### TASK ITEM
Look through the data below. Show each line where the string "name" occurs.

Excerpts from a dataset
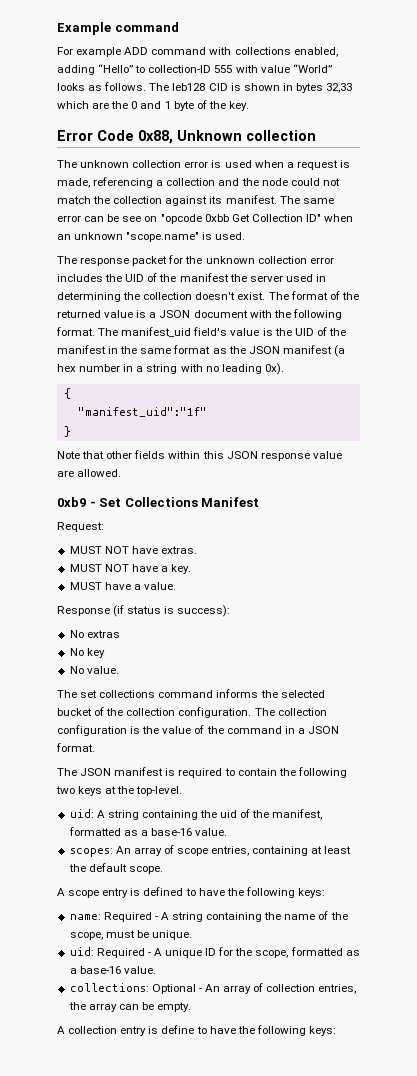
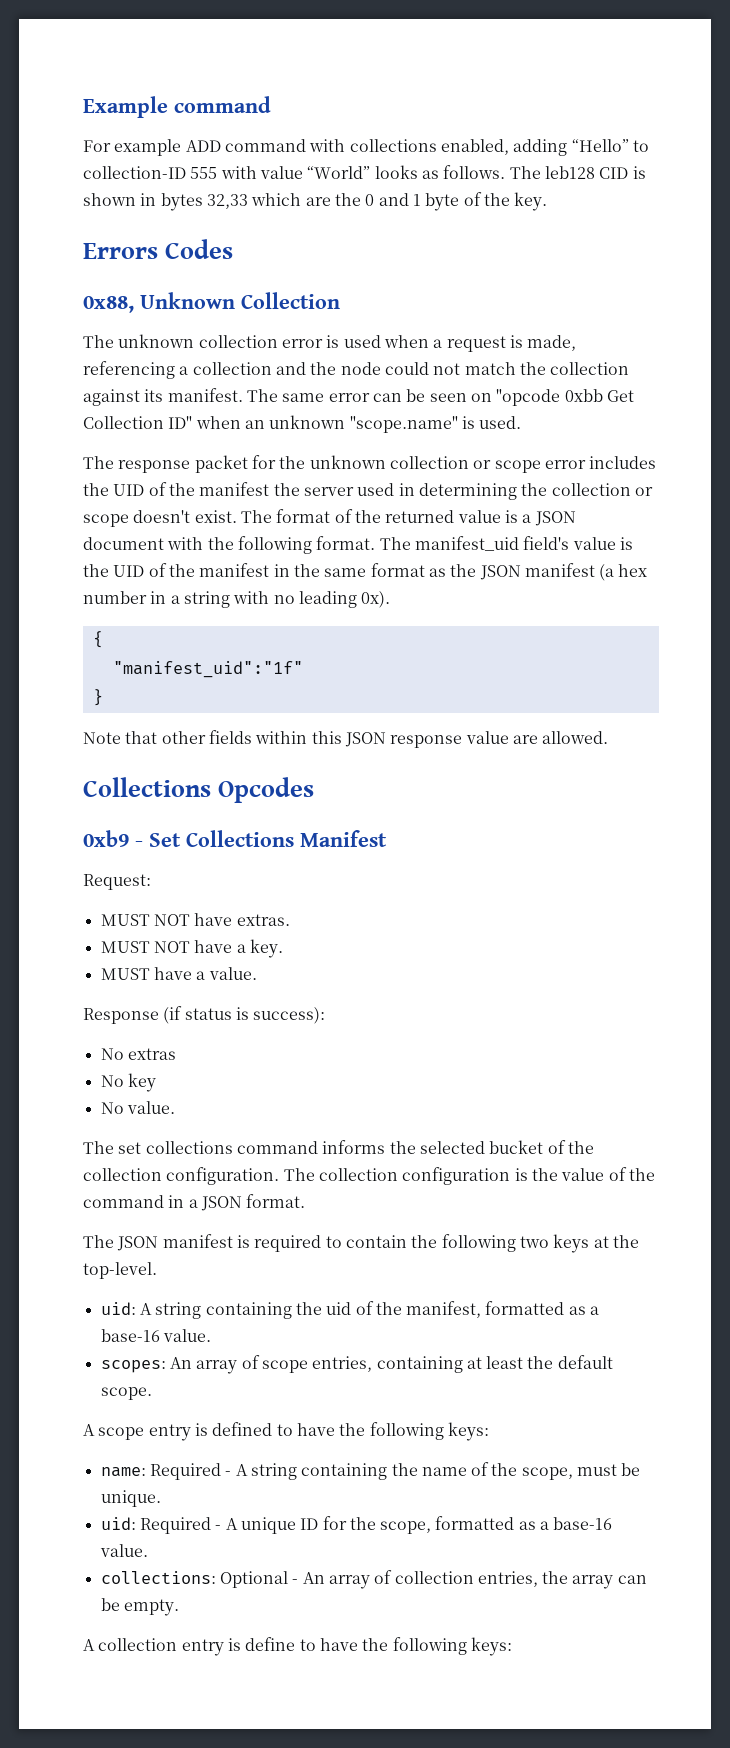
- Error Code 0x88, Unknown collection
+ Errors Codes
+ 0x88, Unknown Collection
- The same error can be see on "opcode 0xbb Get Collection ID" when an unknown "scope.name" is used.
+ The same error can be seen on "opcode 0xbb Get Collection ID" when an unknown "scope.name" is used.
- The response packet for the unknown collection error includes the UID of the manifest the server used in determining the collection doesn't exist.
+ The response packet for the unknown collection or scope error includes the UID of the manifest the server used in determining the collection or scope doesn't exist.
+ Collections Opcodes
---
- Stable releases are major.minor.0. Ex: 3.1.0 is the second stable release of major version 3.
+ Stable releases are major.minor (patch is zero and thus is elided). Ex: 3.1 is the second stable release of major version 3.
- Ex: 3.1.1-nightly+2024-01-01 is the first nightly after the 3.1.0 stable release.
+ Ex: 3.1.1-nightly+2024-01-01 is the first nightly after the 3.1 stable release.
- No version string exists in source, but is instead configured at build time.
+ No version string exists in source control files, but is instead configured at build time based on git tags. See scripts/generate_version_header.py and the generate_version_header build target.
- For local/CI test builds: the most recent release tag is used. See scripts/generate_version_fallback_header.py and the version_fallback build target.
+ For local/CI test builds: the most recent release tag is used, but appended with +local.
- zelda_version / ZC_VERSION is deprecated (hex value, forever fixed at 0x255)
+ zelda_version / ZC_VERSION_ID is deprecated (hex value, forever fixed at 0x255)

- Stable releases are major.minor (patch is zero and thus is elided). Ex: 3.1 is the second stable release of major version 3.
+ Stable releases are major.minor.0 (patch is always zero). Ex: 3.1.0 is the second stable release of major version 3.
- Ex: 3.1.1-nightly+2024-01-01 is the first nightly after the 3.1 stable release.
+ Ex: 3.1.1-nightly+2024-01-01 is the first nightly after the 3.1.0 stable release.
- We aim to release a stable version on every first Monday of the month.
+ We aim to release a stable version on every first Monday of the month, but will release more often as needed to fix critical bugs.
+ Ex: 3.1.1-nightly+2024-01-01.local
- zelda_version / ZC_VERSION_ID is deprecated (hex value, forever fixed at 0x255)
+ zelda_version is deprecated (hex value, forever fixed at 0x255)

### ANSWER SECTION
- The same error can be see on "opcode 0xbb Get Collection ID" when an unknown "scope.name" is used.
+ The same error can be seen on "opcode 0xbb Get Collection ID" when an unknown "scope.name" is used.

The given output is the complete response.